→ **Material provided**:

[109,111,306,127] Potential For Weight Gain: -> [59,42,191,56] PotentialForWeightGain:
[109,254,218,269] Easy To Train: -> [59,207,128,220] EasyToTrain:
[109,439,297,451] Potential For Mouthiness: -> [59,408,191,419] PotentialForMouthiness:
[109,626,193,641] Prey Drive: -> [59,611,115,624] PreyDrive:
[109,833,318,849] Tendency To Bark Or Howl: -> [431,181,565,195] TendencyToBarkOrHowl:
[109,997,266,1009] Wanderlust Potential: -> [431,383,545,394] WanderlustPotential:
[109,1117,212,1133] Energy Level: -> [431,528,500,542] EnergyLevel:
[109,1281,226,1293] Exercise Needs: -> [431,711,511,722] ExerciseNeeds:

→ **Task brief**: Working from the material above, restate word for word the lines between the line with "[109,254,218,269] Easy To" and the line with "[109,626,193,641] Prey Drive: ->", both included, and only those.

→ **Problem solution**:
[109,254,218,269] Easy To Train: -> [59,207,128,220] EasyToTrain:
[109,439,297,451] Potential For Mouthiness: -> [59,408,191,419] PotentialForMouthiness:
[109,626,193,641] Prey Drive: -> [59,611,115,624] PreyDrive:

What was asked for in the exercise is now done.